Print every line of the listing below, starting with the line that holds "(170, 219) none -> [24,416,38,428] le" and going on through the line that holds "[410,567,439,581] lighe ->", both included, and print nothing else.

*** Block opens ***

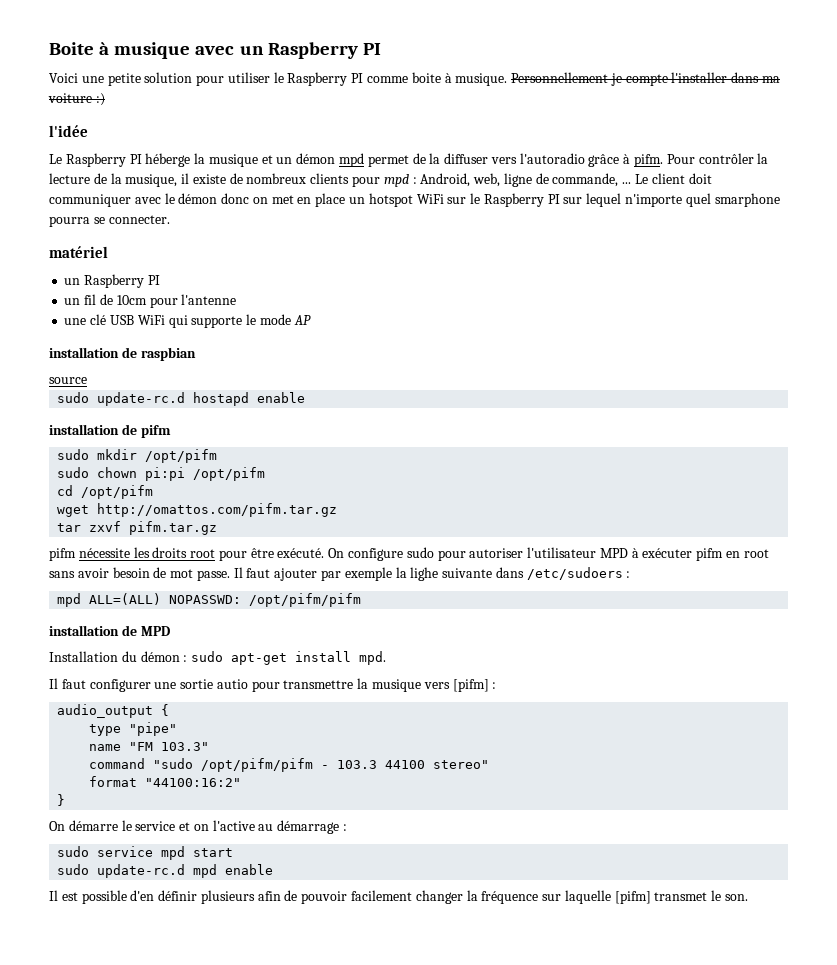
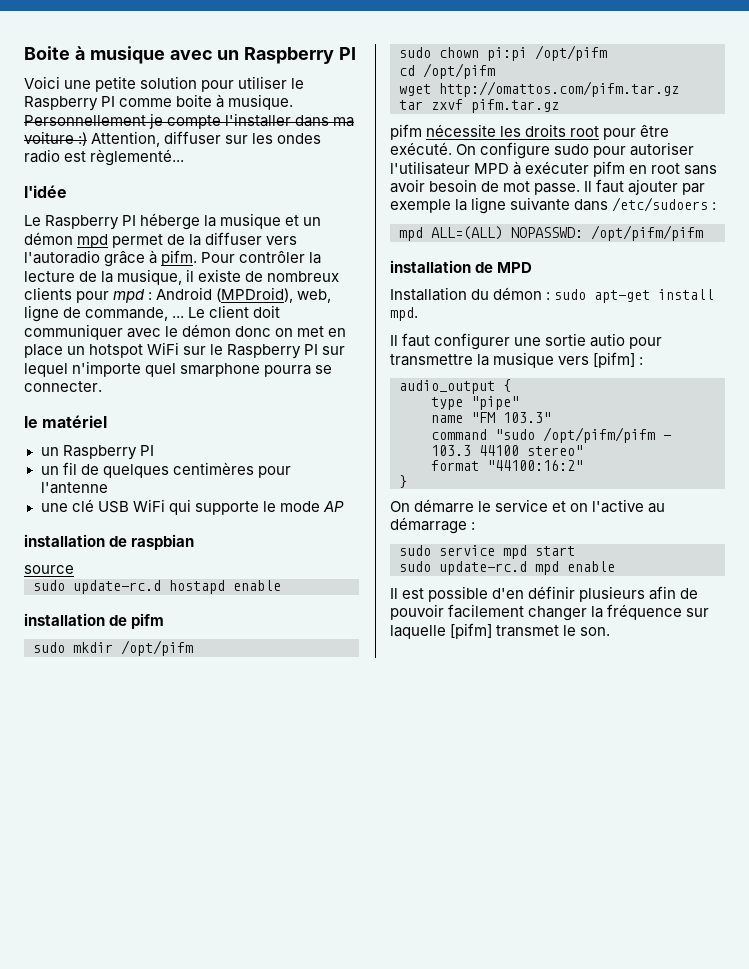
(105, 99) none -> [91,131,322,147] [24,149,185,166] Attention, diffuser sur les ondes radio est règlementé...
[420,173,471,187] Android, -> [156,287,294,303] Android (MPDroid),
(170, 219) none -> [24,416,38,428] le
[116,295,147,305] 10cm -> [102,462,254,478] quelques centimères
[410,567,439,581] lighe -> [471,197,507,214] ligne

*** Block closes ***
*** Block opens ***

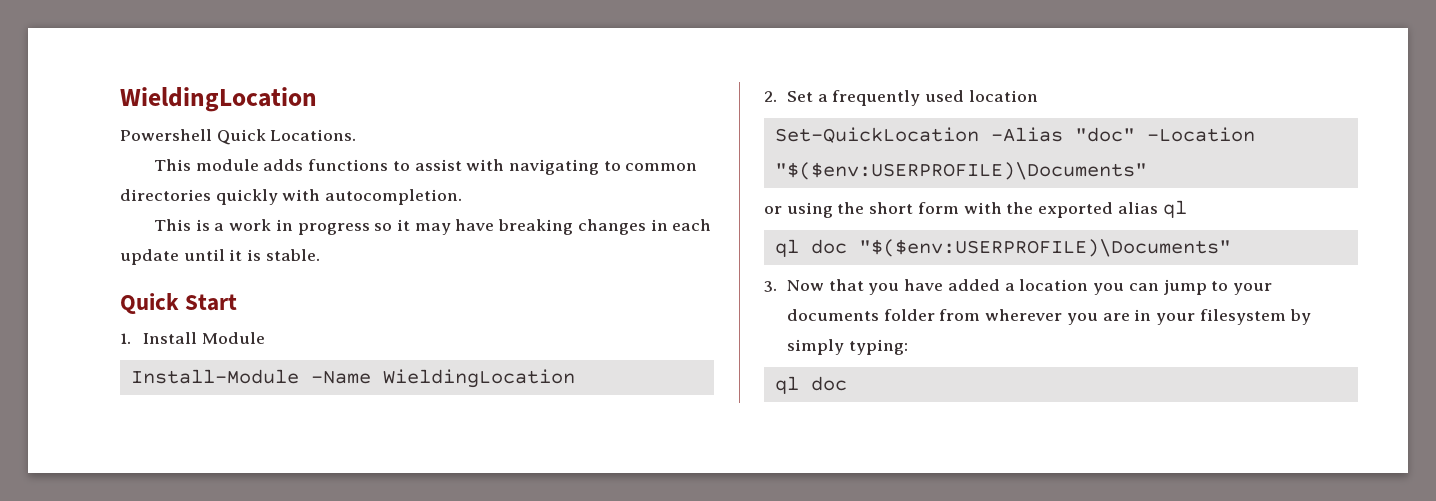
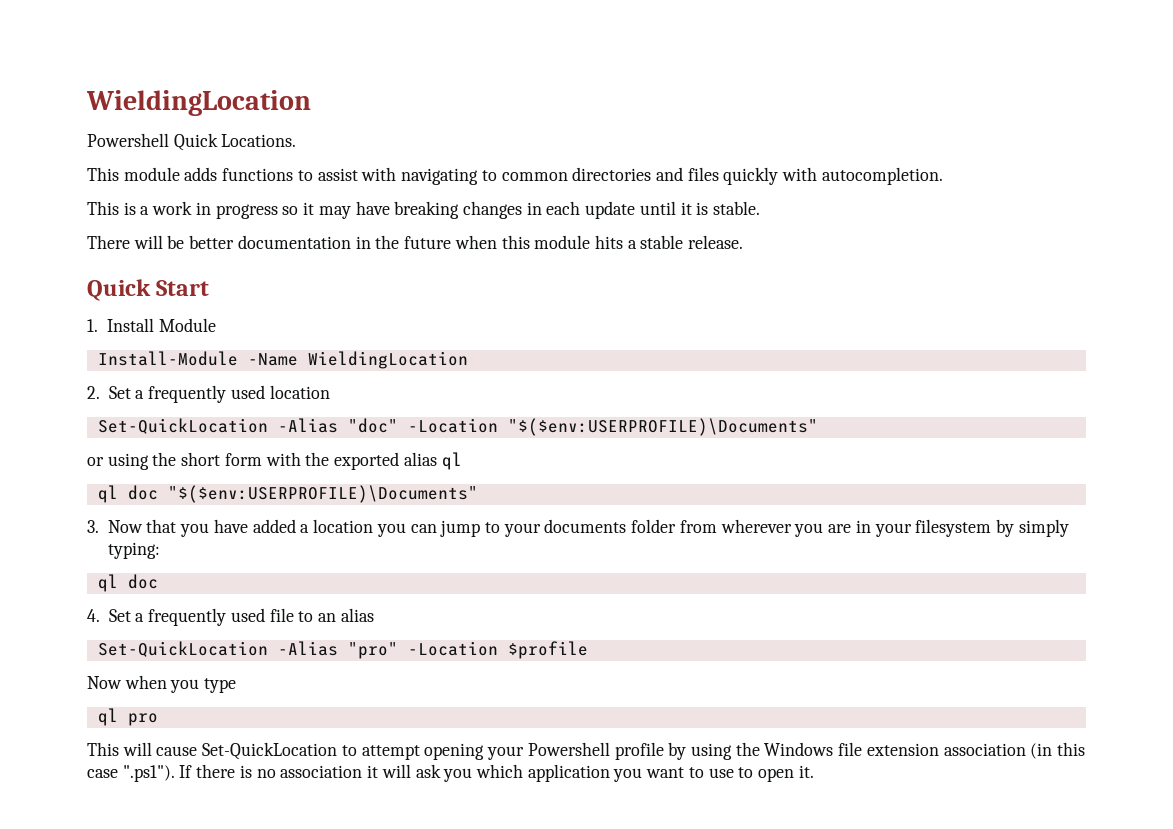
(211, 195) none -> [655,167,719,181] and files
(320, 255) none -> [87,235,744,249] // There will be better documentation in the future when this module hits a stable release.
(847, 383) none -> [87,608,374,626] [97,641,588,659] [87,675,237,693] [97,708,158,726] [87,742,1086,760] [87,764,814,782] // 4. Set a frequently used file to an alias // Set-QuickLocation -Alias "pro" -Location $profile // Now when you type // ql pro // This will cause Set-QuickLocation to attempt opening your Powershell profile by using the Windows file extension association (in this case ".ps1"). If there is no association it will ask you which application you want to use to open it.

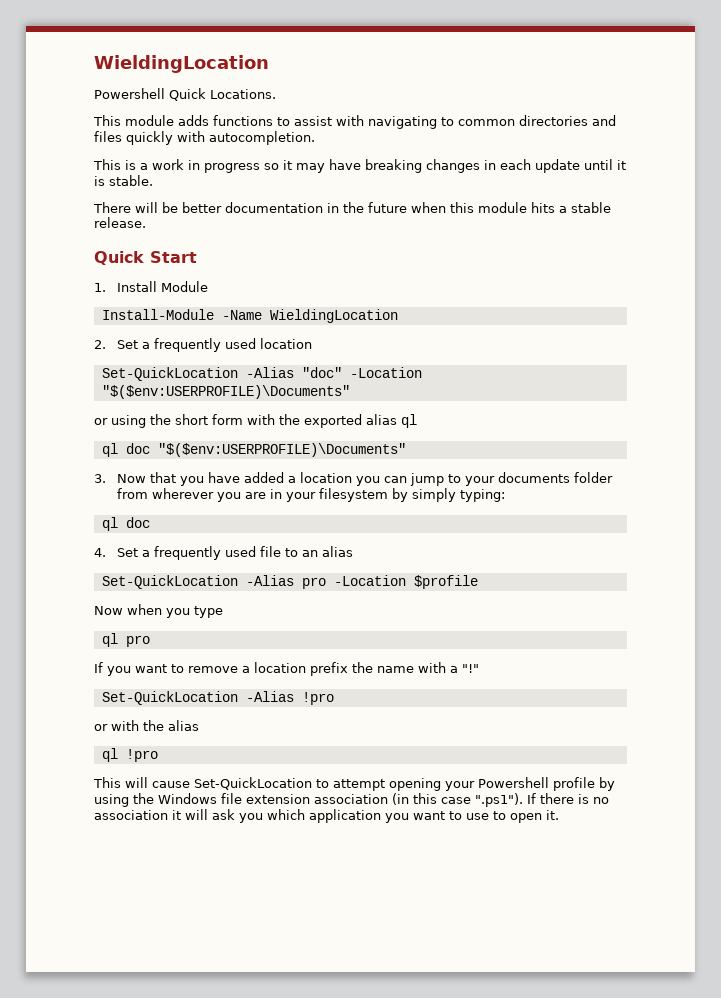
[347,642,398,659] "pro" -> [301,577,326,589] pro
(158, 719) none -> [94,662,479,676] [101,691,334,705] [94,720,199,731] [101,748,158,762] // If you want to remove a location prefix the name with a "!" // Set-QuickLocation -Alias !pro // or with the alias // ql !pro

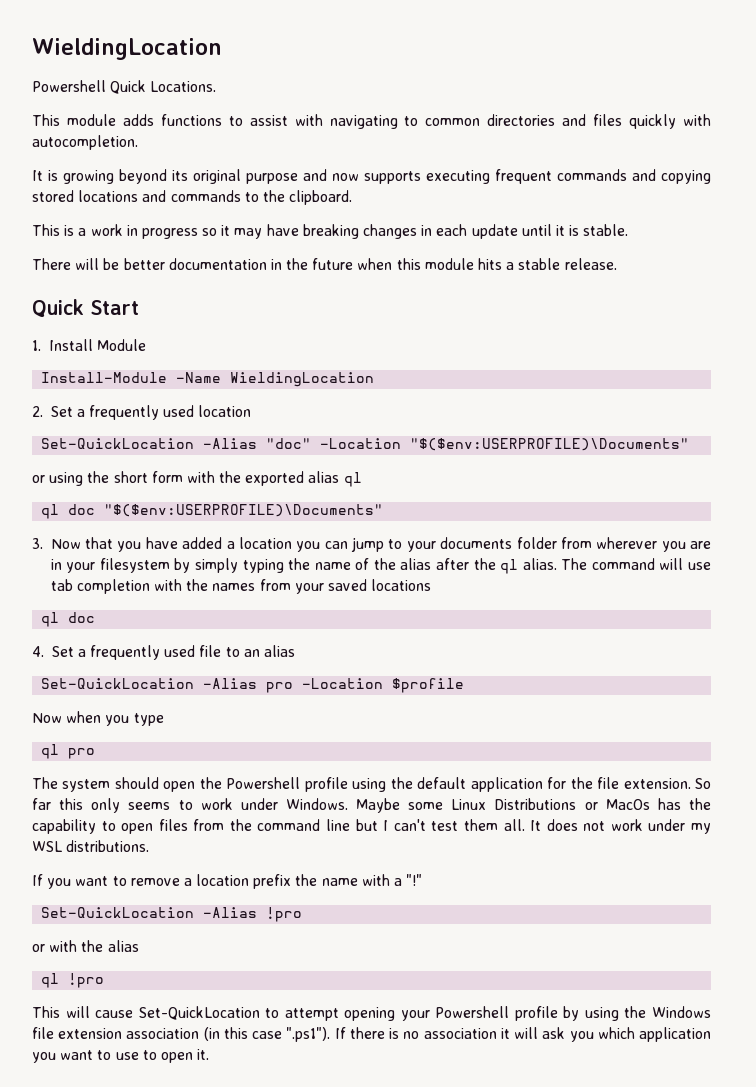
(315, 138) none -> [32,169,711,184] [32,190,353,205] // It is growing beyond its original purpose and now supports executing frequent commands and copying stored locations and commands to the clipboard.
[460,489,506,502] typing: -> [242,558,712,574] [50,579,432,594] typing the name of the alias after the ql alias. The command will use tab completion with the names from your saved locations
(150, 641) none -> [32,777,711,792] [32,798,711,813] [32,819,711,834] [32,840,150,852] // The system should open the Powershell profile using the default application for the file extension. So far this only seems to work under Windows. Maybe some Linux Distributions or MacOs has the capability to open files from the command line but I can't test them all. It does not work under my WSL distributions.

*** Block closes ***

• ANSWER TO THE PROBLEM:
(170, 219) none -> [24,416,38,428] le
[116,295,147,305] 10cm -> [102,462,254,478] quelques centimères
[410,567,439,581] lighe -> [471,197,507,214] ligne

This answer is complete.